- Task directions: Please give back every entry in full, word for word, but none of the pictures.

[Stored items]

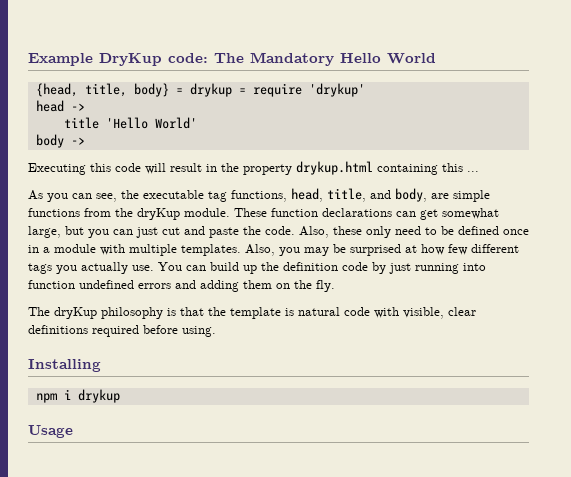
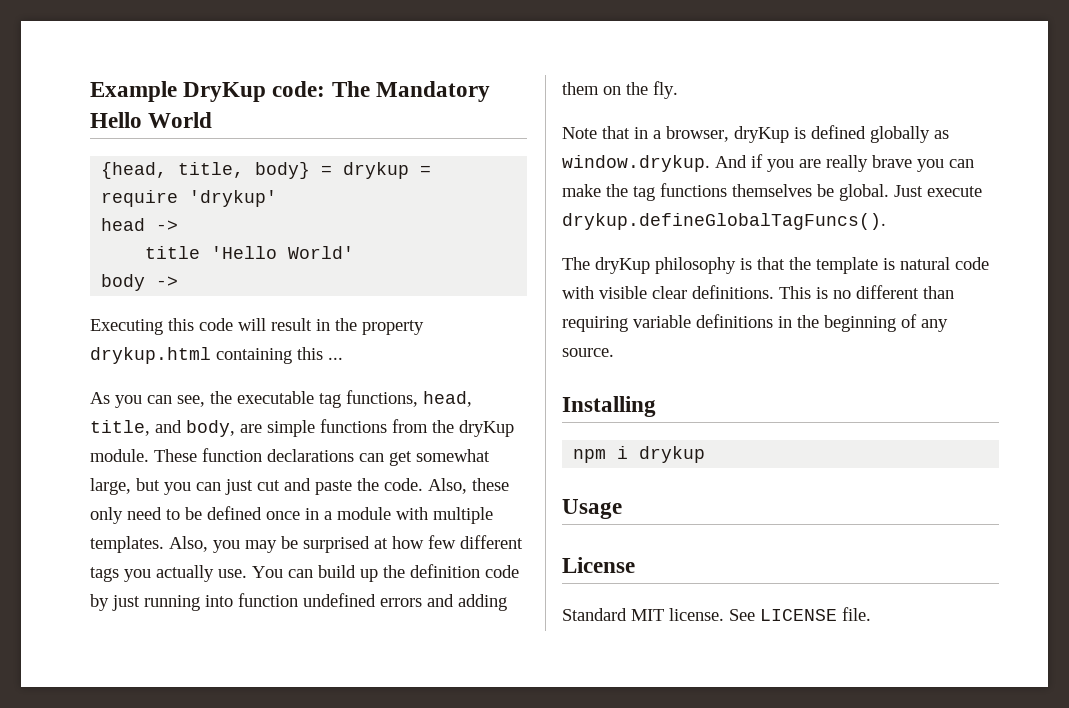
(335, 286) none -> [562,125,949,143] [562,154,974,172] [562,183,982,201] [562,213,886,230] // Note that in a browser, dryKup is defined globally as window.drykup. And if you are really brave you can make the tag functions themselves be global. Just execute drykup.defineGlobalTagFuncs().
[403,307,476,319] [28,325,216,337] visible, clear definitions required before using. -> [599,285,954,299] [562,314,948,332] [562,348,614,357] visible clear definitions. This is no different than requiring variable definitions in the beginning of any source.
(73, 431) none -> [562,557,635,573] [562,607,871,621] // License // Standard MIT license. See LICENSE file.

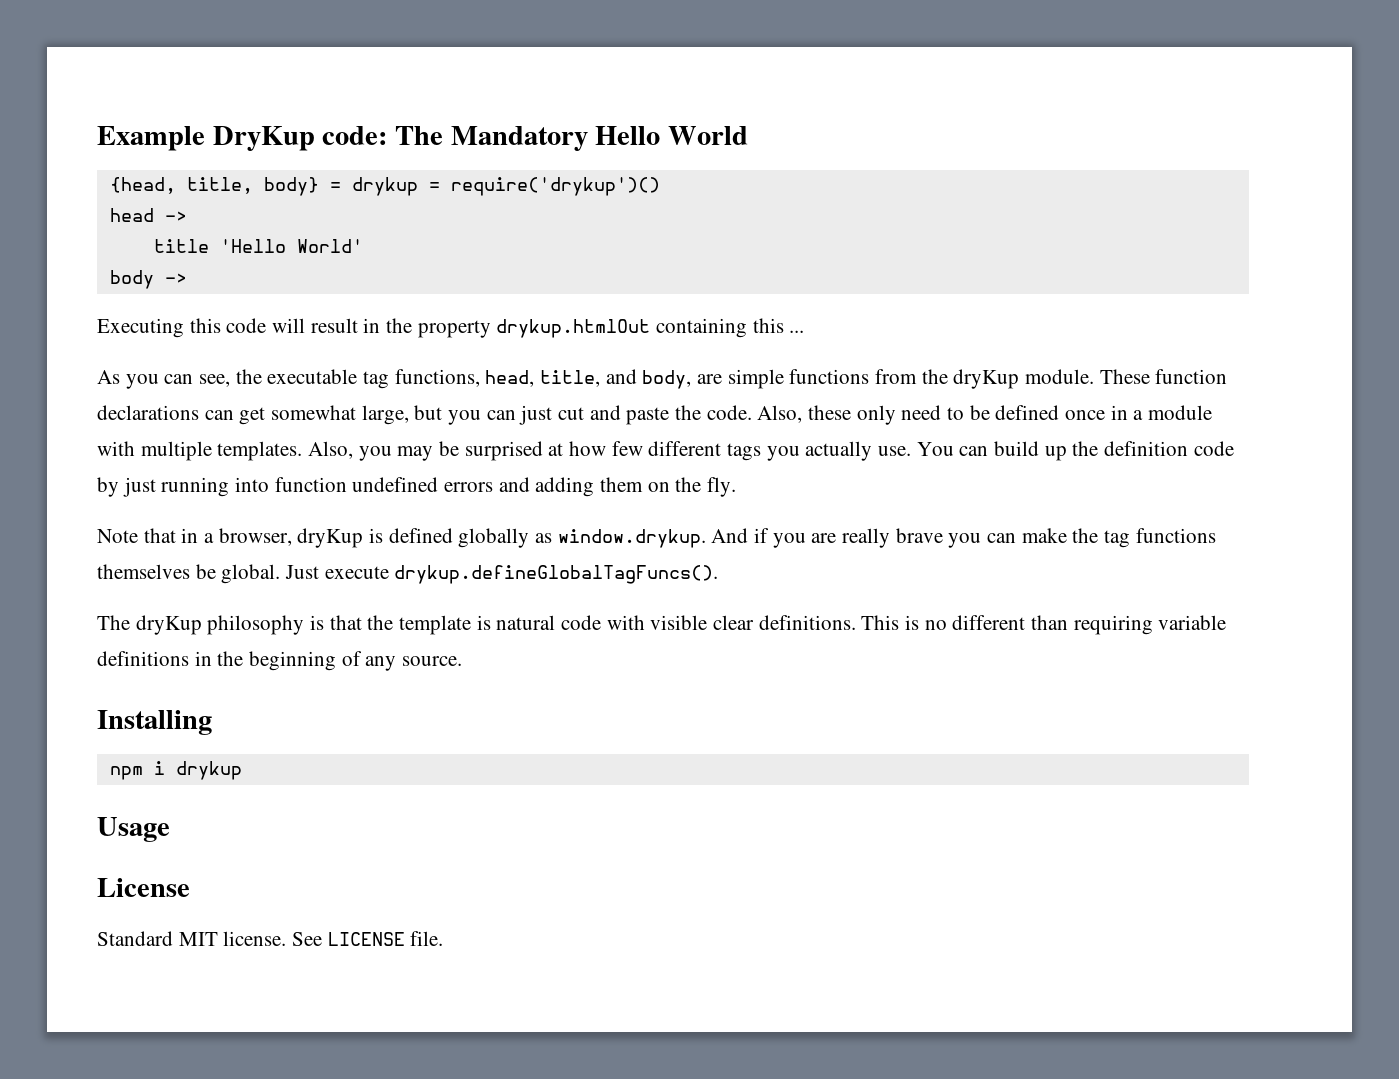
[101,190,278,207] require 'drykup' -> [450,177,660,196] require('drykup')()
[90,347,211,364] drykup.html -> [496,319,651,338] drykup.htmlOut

- Exercise result:
(335, 286) none -> [562,125,949,143] [562,154,974,172] [562,183,982,201] [562,213,886,230] // Note that in a browser, dryKup is defined globally as window.drykup. And if you are really brave you can make the tag functions themselves be global. Just execute drykup.defineGlobalTagFuncs().
[403,307,476,319] [28,325,216,337] visible, clear definitions required before using. -> [599,285,954,299] [562,314,948,332] [562,348,614,357] visible clear definitions. This is no different than requiring variable definitions in the beginning of any source.
(73, 431) none -> [562,557,635,573] [562,607,871,621] // License // Standard MIT license. See LICENSE file.

[101,190,278,207] require 'drykup' -> [450,177,660,196] require('drykup')()
[90,347,211,364] drykup.html -> [496,319,651,338] drykup.htmlOut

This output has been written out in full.